PyOpenCL Parallel Patterns: Reduction

Setup Code

In [1]:
import pyopencl as cl
import pyopencl.array
import pyopencl.clrandom
import numpy as np
In [2]:
ctx = cl.create_some_context()
queue = cl.CommandQueue(ctx)
In [3]:
n = 10**7
x = cl.clrandom.rand(queue, n, np.float64)

Setting up the kernel: Computing a sum of squares

Want to compute the sum of the squares of all entries in x.
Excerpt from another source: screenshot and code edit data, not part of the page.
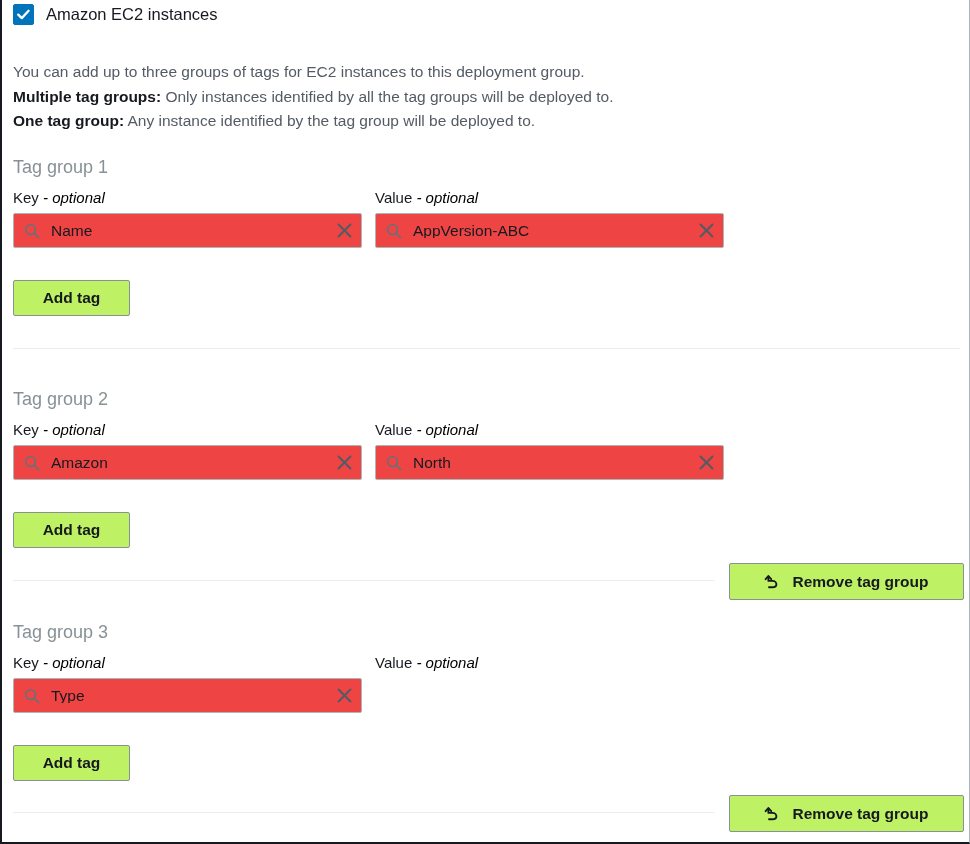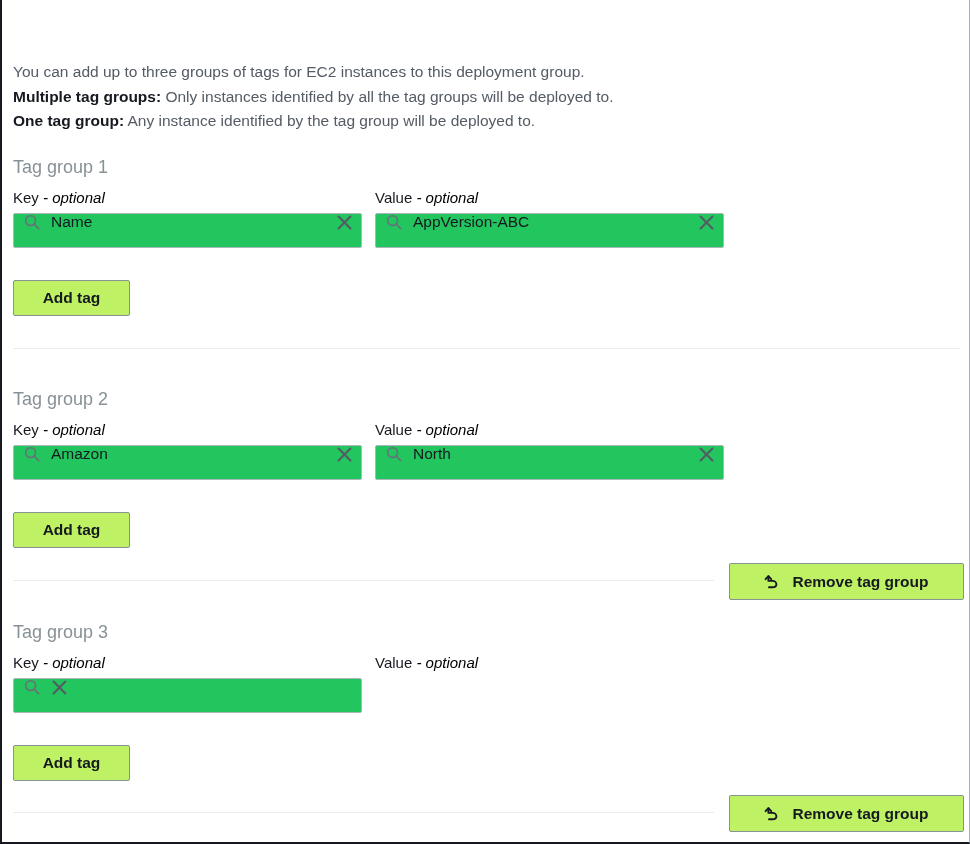--- a/index.html
+++ b/index.html
@@ -178,6 +178,14 @@
 
 <div class="page">
 
+  <div class="checkbox-row">
+    <div class="checkbox">
+      <svg width="15" height="15" viewBox="0 0 15 15">
+        <path d="M2.2 7.6 L5.8 11.1 L12.6 3.8" fill="none" stroke="#ffffff" stroke-width="2.3" stroke-linecap="round" stroke-linejoin="round"></path>
+      </svg>
+    </div>
+    <span class="checkbox-label">Amazon EC2 instances</span>
+  </div>
 
   <div class="description">
     <div>You can add up to three groups of tags for EC2 instances to this deployment group.</div>

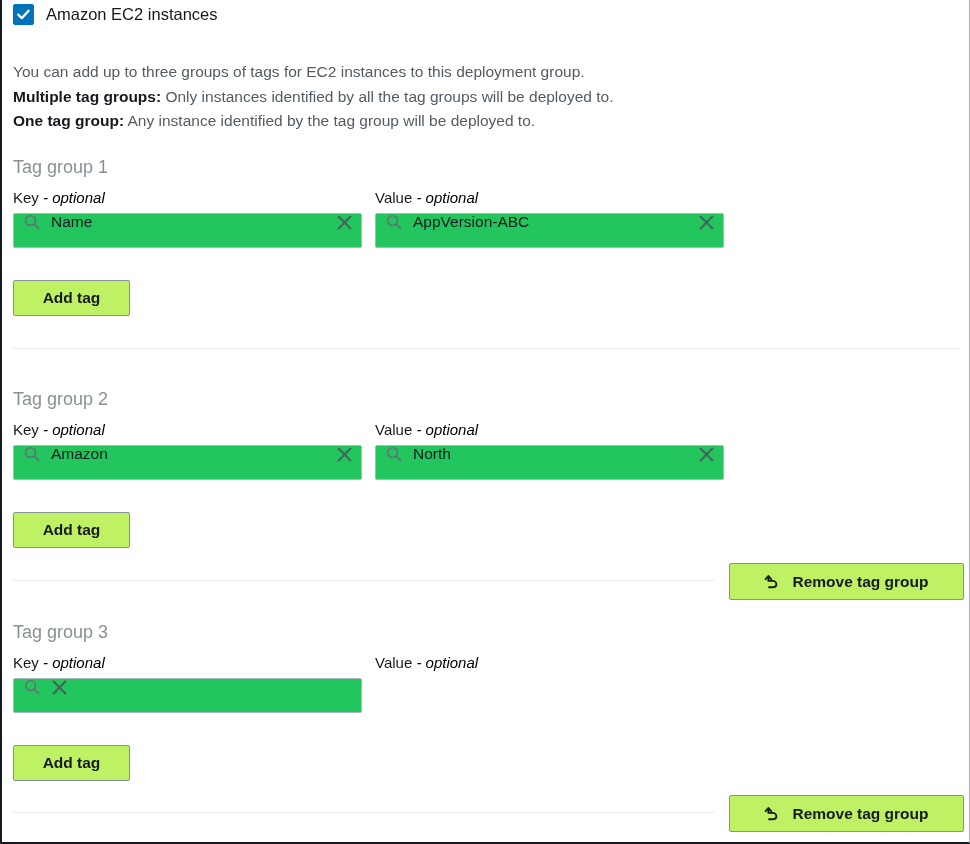--- a/index.html
+++ b/index.html
@@ -101,10 +101,10 @@
     height: 35px;
     border: 1px solid #aab7b8;
     border-radius: 2px;
-    background: #22c55e;
+    background: #ef4444;
     box-sizing: border-box;
     display: flex;
-    align-items: flex-start;
+    align-items: center;
     padding: 0 8px 0 10px;
   }
   .search-icon {

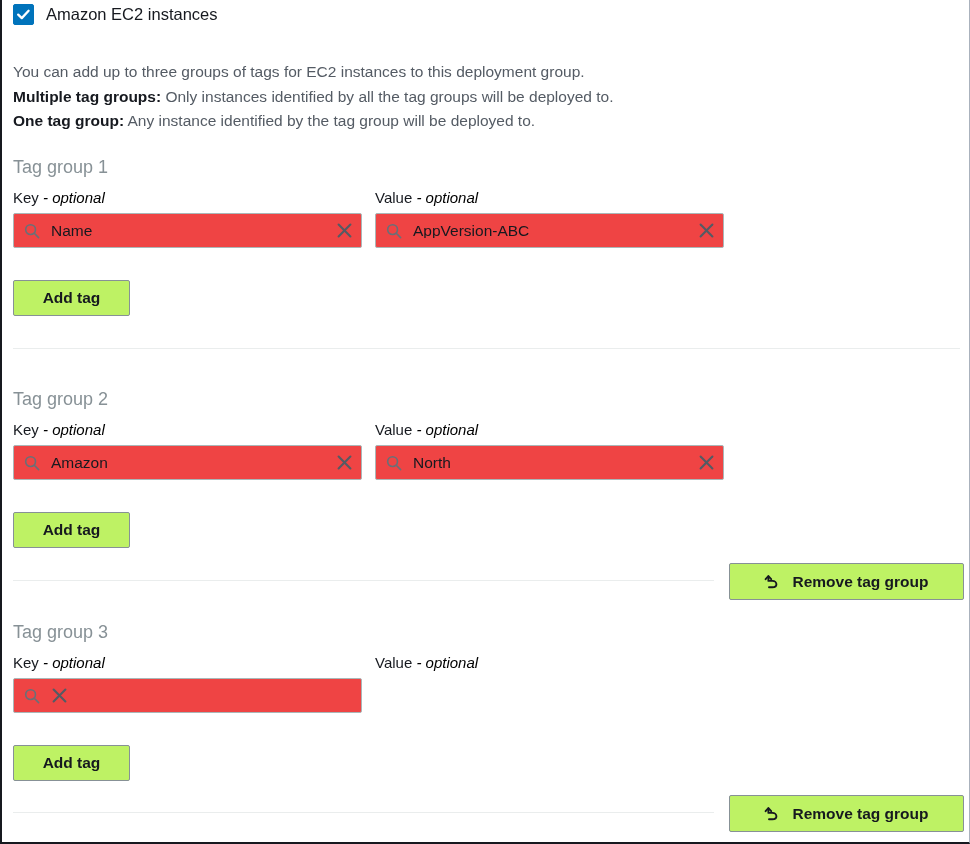--- a/index.html
+++ b/index.html
@@ -287,6 +287,7 @@
           <circle cx="6.6" cy="6.6" r="4.9" fill="none" stroke="#687078" stroke-width="1.6"></circle>
           <line x1="10.3" y1="10.3" x2="14.6" y2="14.6" stroke="#687078" stroke-width="1.6" stroke-linecap="round"></line>
         </svg>
+        <span class="input-value">Type</span>
         <svg class="clear-icon" viewBox="0 0 17 17">
           <line x1="2.6" y1="2.6" x2="14.4" y2="14.4" stroke="#545b64" stroke-width="2.1" stroke-linecap="round"></line>
           <line x1="14.4" y1="2.6" x2="2.6" y2="14.4" stroke="#545b64" stroke-width="2.1" stroke-linecap="round"></line>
First, using numpy, as result1 (watch out: .get())

In [4]:
result1 = np.sum(x.get()**2)

Then, using PyOpenCL:

In [5]:
from pyopencl.reduction import ReductionKernel

Syntax:

ReductionKernel(context, dtype, netural, reduce_expr, map_expr, arguments)

In [6]:
rknl = ReductionKernel(ctx, np.float64,

        neutral="0",

        reduce_expr="a+b", map_expr="x[i]*x[i]",

        arguments="double *x")

Testing the result

In [7]:
result2 = rknl(x)
In [8]:
type(result2)
Out[8]:
pyopencl.array.Array
In [9]:
result2.shape
Out[9]:
()

Now check the result:

In [10]:
print(result2.get()-result1)
6.51925802231e-09
  • Change this to find maximum.
  • Works on structured types, too.
  • What if you wanted to find maximum and location?